Structured diff data
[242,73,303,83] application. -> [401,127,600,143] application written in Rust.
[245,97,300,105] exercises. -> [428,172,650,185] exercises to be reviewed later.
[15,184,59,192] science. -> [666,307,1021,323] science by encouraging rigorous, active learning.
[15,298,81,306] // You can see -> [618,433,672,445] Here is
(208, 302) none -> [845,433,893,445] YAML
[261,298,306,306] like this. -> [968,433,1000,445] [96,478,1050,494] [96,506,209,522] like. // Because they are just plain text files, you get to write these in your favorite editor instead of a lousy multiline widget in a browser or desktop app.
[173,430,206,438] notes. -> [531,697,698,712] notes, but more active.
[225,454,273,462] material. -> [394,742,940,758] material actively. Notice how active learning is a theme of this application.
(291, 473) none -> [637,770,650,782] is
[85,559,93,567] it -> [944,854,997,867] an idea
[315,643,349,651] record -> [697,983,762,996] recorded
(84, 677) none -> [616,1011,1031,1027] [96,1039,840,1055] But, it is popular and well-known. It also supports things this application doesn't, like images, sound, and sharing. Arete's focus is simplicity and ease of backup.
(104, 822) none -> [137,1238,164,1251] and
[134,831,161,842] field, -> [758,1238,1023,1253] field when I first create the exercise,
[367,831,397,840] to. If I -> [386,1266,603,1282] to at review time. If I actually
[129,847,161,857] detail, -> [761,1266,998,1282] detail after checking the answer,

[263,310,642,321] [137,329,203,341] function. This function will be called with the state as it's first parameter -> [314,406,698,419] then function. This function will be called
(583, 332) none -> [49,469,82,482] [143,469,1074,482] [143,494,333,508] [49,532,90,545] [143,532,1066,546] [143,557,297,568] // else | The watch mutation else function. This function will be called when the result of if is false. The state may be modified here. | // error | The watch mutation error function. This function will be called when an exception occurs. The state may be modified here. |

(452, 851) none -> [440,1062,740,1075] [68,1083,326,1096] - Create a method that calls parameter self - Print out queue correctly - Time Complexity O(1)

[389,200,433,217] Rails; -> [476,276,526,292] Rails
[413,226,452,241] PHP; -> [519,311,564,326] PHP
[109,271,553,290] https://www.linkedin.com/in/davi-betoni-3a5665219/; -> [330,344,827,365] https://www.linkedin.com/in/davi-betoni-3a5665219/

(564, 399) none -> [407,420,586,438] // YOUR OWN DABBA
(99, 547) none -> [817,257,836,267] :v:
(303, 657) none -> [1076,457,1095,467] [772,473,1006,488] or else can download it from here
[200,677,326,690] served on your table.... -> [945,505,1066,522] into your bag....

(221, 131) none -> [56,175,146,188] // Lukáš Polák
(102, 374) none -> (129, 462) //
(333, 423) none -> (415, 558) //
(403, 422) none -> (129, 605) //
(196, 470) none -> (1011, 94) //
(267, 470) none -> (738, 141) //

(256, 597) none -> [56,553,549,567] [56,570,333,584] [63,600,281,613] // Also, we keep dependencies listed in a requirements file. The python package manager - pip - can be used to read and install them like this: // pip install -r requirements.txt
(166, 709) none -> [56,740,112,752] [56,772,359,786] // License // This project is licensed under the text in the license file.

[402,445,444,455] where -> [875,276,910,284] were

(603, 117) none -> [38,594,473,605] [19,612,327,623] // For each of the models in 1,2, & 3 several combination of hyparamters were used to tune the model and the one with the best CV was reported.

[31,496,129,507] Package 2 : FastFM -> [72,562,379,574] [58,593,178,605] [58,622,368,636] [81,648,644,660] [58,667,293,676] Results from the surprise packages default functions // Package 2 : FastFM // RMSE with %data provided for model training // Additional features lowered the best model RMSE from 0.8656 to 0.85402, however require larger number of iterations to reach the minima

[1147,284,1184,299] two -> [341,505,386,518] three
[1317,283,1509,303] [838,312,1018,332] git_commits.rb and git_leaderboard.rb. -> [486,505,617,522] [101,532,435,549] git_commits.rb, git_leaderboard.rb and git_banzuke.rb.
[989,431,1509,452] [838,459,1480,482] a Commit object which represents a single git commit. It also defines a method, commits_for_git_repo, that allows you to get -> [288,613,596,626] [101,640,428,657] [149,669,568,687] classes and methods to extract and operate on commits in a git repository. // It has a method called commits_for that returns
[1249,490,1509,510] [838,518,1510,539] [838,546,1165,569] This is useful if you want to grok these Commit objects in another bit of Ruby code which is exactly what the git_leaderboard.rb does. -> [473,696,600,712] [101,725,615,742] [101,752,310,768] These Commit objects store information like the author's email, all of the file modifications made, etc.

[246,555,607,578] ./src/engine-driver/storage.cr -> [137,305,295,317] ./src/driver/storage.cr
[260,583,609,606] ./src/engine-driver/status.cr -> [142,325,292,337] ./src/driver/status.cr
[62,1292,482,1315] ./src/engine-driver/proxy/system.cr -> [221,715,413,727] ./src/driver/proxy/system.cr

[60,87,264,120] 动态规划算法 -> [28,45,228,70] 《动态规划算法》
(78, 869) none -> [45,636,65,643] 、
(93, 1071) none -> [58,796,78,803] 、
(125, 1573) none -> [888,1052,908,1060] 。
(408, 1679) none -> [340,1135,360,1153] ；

| Assignment |
Copy the records exactly.

| Exercise solution |
[242,73,303,83] application. -> [401,127,600,143] application written in Rust.
[245,97,300,105] exercises. -> [428,172,650,185] exercises to be reviewed later.
[15,184,59,192] science. -> [666,307,1021,323] science by encouraging rigorous, active learning.
[15,298,81,306] // You can see -> [618,433,672,445] Here is
(208, 302) none -> [845,433,893,445] YAML
[261,298,306,306] like this. -> [968,433,1000,445] [96,478,1050,494] [96,506,209,522] like. // Because they are just plain text files, you get to write these in your favorite editor instead of a lousy multiline widget in a browser or desktop app.
[173,430,206,438] notes. -> [531,697,698,712] notes, but more active.
[225,454,273,462] material. -> [394,742,940,758] material actively. Notice how active learning is a theme of this application.
(291, 473) none -> [637,770,650,782] is
[85,559,93,567] it -> [944,854,997,867] an idea
[315,643,349,651] record -> [697,983,762,996] recorded
(84, 677) none -> [616,1011,1031,1027] [96,1039,840,1055] But, it is popular and well-known. It also supports things this application doesn't, like images, sound, and sharing. Arete's focus is simplicity and ease of backup.
(104, 822) none -> [137,1238,164,1251] and
[134,831,161,842] field, -> [758,1238,1023,1253] field when I first create the exercise,
[367,831,397,840] to. If I -> [386,1266,603,1282] to at review time. If I actually
[129,847,161,857] detail, -> [761,1266,998,1282] detail after checking the answer,

[263,310,642,321] [137,329,203,341] function. This function will be called with the state as it's first parameter -> [314,406,698,419] then function. This function will be called
(583, 332) none -> [49,469,82,482] [143,469,1074,482] [143,494,333,508] [49,532,90,545] [143,532,1066,546] [143,557,297,568] // else | The watch mutation else function. This function will be called when the result of if is false. The state may be modified here. | // error | The watch mutation error function. This function will be called when an exception occurs. The state may be modified here. |

(452, 851) none -> [440,1062,740,1075] [68,1083,326,1096] - Create a method that calls parameter self - Print out queue correctly - Time Complexity O(1)

[389,200,433,217] Rails; -> [476,276,526,292] Rails
[413,226,452,241] PHP; -> [519,311,564,326] PHP
[109,271,553,290] https://www.linkedin.com/in/davi-betoni-3a5665219/; -> [330,344,827,365] https://www.linkedin.com/in/davi-betoni-3a5665219/

(564, 399) none -> [407,420,586,438] // YOUR OWN DABBA
(99, 547) none -> [817,257,836,267] :v:
(303, 657) none -> [1076,457,1095,467] [772,473,1006,488] or else can download it from here
[200,677,326,690] served on your table.... -> [945,505,1066,522] into your bag....

(221, 131) none -> [56,175,146,188] // Lukáš Polák
(102, 374) none -> (129, 462) //
(333, 423) none -> (415, 558) //
(403, 422) none -> (129, 605) //
(196, 470) none -> (1011, 94) //
(267, 470) none -> (738, 141) //

(256, 597) none -> [56,553,549,567] [56,570,333,584] [63,600,281,613] // Also, we keep dependencies listed in a requirements file. The python package manager - pip - can be used to read and install them like this: // pip install -r requirements.txt
(166, 709) none -> [56,740,112,752] [56,772,359,786] // License // This project is licensed under the text in the license file.

[402,445,444,455] where -> [875,276,910,284] were

(603, 117) none -> [38,594,473,605] [19,612,327,623] // For each of the models in 1,2, & 3 several combination of hyparamters were used to tune the model and the one with the best CV was reported.

[31,496,129,507] Package 2 : FastFM -> [72,562,379,574] [58,593,178,605] [58,622,368,636] [81,648,644,660] [58,667,293,676] Results from the surprise packages default functions // Package 2 : FastFM // RMSE with %data provided for model training // Additional features lowered the best model RMSE from 0.8656 to 0.85402, however require larger number of iterations to reach the minima

[1147,284,1184,299] two -> [341,505,386,518] three
[1317,283,1509,303] [838,312,1018,332] git_commits.rb and git_leaderboard.rb. -> [486,505,617,522] [101,532,435,549] git_commits.rb, git_leaderboard.rb and git_banzuke.rb.
[989,431,1509,452] [838,459,1480,482] a Commit object which represents a single git commit. It also defines a method, commits_for_git_repo, that allows you to get -> [288,613,596,626] [101,640,428,657] [149,669,568,687] classes and methods to extract and operate on commits in a git repository. // It has a method called commits_for that returns
[1249,490,1509,510] [838,518,1510,539] [838,546,1165,569] This is useful if you want to grok these Commit objects in another bit of Ruby code which is exactly what the git_leaderboard.rb does. -> [473,696,600,712] [101,725,615,742] [101,752,310,768] These Commit objects store information like the author's email, all of the file modifications made, etc.

[246,555,607,578] ./src/engine-driver/storage.cr -> [137,305,295,317] ./src/driver/storage.cr
[260,583,609,606] ./src/engine-driver/status.cr -> [142,325,292,337] ./src/driver/status.cr
[62,1292,482,1315] ./src/engine-driver/proxy/system.cr -> [221,715,413,727] ./src/driver/proxy/system.cr

[60,87,264,120] 动态规划算法 -> [28,45,228,70] 《动态规划算法》
(78, 869) none -> [45,636,65,643] 、
(93, 1071) none -> [58,796,78,803] 、
(125, 1573) none -> [888,1052,908,1060] 。
(408, 1679) none -> [340,1135,360,1153] ；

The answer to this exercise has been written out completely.